The Dales pony filly was born with a congenital cardiac defect that caused the leaflets of the valve in her pulmonary artery to stick together, blocking blood flow to the lungs. Veterinarians successfully opened the valve by inflating a balloon inserted across her pulmonary valve, through the jugular vein, in a procedure already common in dogs and humans, said Katharyn Mitchell, DVM, PhD, previously at the Clinic for Equine Internal Medicine in the Equine Department at the Vetsuisse Faculty of the University of Zurich, in Switzerland.
“This was an exciting thing for us as large animal cardiologists, to give this little girl a chance at a good quality of life,” Mitchell said.
The day after foaling, the filly presented as weak and feverish, and her treating veterinarian suspected she had failed to acquire colostral immunity from her dam, she said. At the referral clinic, however, tests revealed the foal had successfully received her mare’s antibodies.
However, she had a strong heart murmur, Mitchell said. Ultrasounds and a contrast computed tomography (CT) confirmed the foal had pulmonary stenosis—a blockage in the pulmonary artery due to a congenital valve defect.
“I think she was born with pulmonary stenosis and, in addition, she got an infection, and they were two separate problems,” Mitchell said.
Because echocardiography and contrast CT showed the filly had no other malformations, and because she was the right size physically to be a candidate for balloon valvuloplasty, the scientists opted to attempt the procedure.
“(Her size) was at the limit of how big the balloons are to do the balloon valvuloplasty,” Mitchell explained.
Valvuloplasty arises from research in human patients—and humans are smaller than horses. “They don’t make this equipment specifically for large animals usually (yet), so the technology always comes from the human and small animal side,” she said.
“Human vessels are a certain size, so the balloons are a certain size and, therefore, we have to fit with what’s available for the moment,” said Mitchell. “If she had been any bigger, we wouldn’t have been able to offer valvuloplasty as a procedure.”

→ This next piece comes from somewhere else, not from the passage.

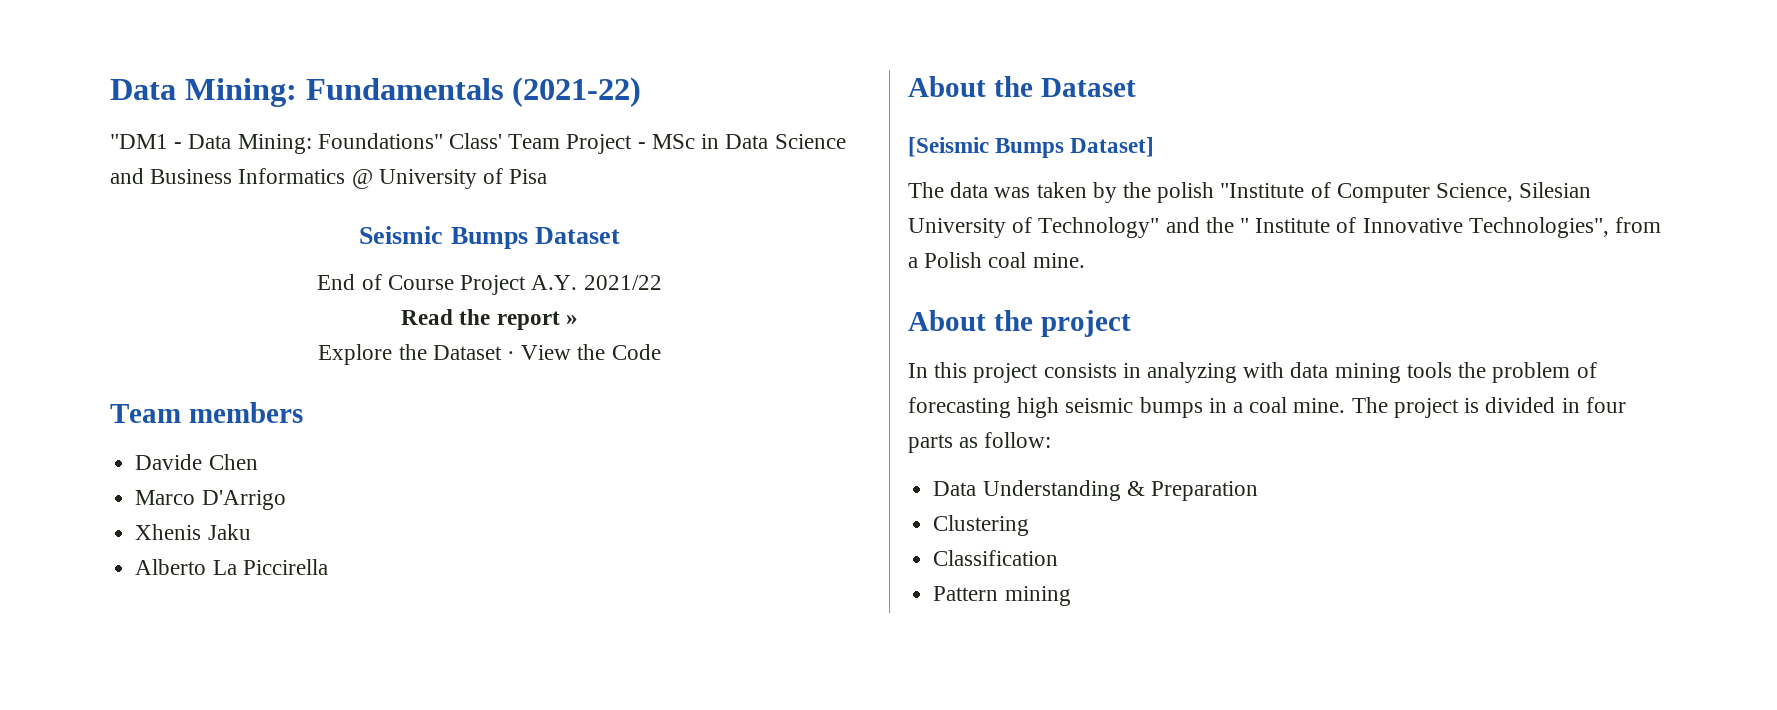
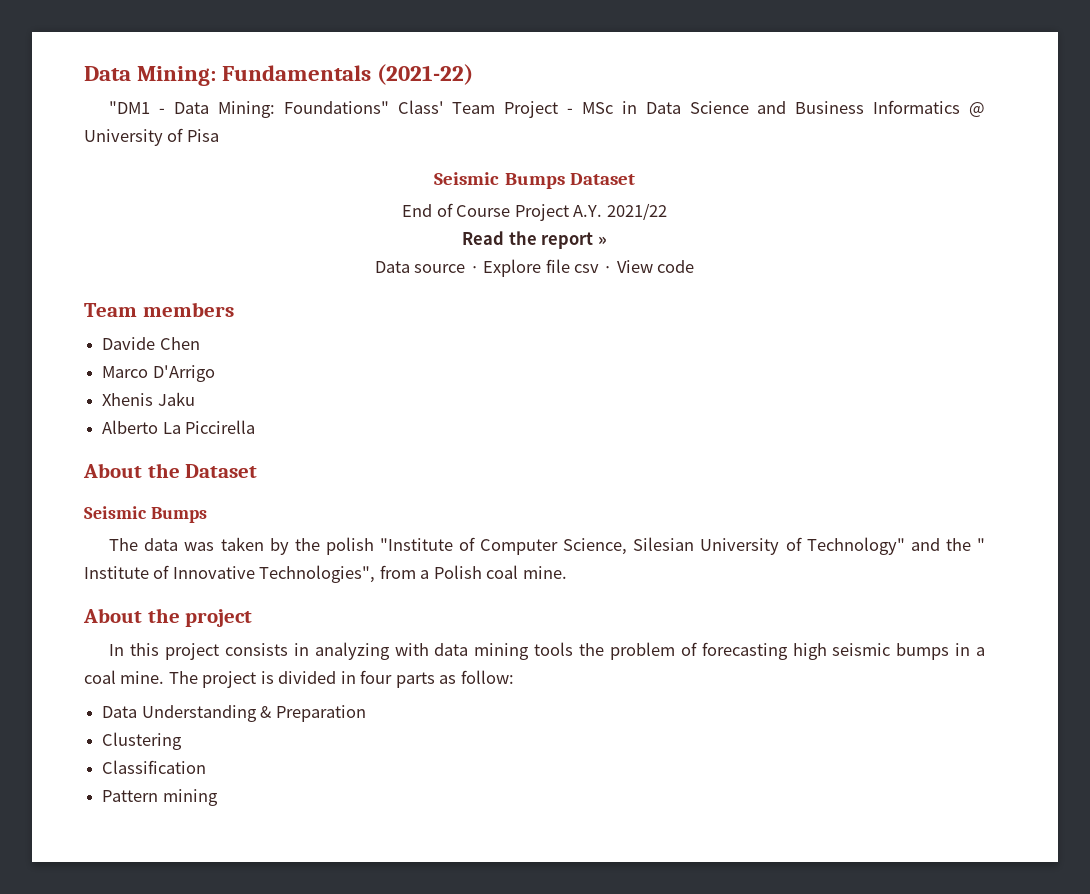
[318,344,661,365] Explore the Dataset · View the Code -> [374,259,695,277] Data source · Explore file csv · View code
[908,137,1155,158] [Seismic Bumps Dataset] -> [84,506,207,523] Seismic Bumps

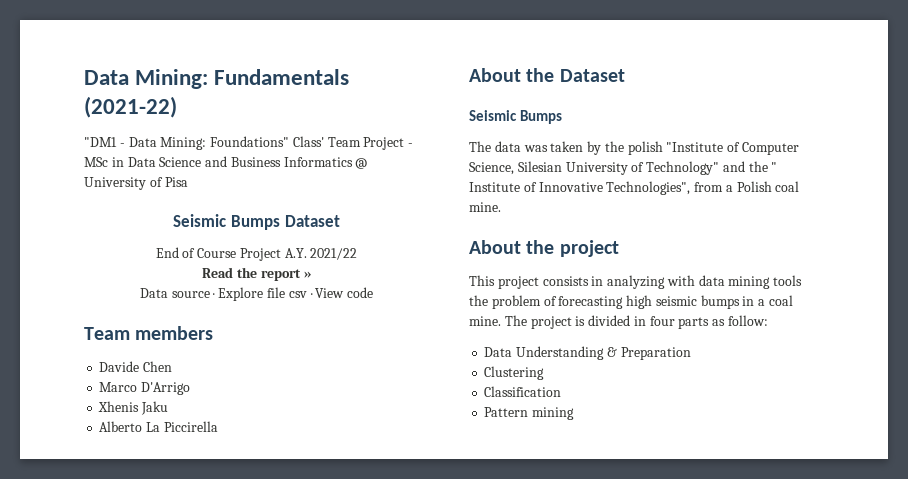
[109,643,160,656] In this -> [469,275,495,286] This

That the filly’s condition was limited to pulmonary stenosis alone was another critical factor, Mitchell added. “There are actually very few reports of this defect just by itself,” she said. “Usually, it’s seen in conjunction with other defects, which would have made it a much worse prognosis. The reason we were able to treat this is because it was a single defect.”
Once the filly had completed intensive antibiotic therapy, recovered from sepsis, and was stable, the clinicians performed the balloon valvuloplasty, inserting equipment through the jugular vein under general anesthesia.
Veterinarians viewed the surgery, initially and ultimately, as a success, said Mitchell. While the filly maintained a heart murmur and continued to be slightly lethargic throughout her first year of life, she showed normal behavior and endurance for her age and breed by two years of age, she said.
Mitchell attributes the success to a four-part scientific recipe. “We used a dedicated group of small animal cardiology, advanced imaging, large animal internal medicine, and anesthesia veterinarians, and these were the four key components,” she said. “We worked together as a team very well, and we were able to get a really good outcome. And that’s what’s so satisfying about this case, you know; all the ducks lined up in a row.”
The researchers took advantage of a rare opportunity to apply human and small animal medicine to equine medicine. “We were in a position in which we had a foal for whom we could translate a procedure known in small animals across to horses, and we were able to do something that took her from the brink of not being able to survive to living quite happily,” Mitchell said.
Despite this scientific success, the researchers recommended not accentuating the risk of such congenital defects. “We have no evidence that this congenital malformation is hereditary, but it could be,” she said. “So, our recommendation to the owners was not to breed this horse.”
In general, breeders should be aware of health issues early on in their foals, Mitchell said. “I think the most important thing is to get an overall wellness exam on newborn foals, because that foal exam is really important to pick up any problems that might become apparent later on, such as a lack of good colostral immunity or congenital defects,” she said. “While these remain relatively rare, what’s important to remember is that when they do happen, they can be quite important. So early recognition is key.”
The paper on this case, “Balloon valvuloplasty of valvular pulmonary stenosis in a neonatal foal,” was published August 2021 in the Journal of Veterinary Cariology.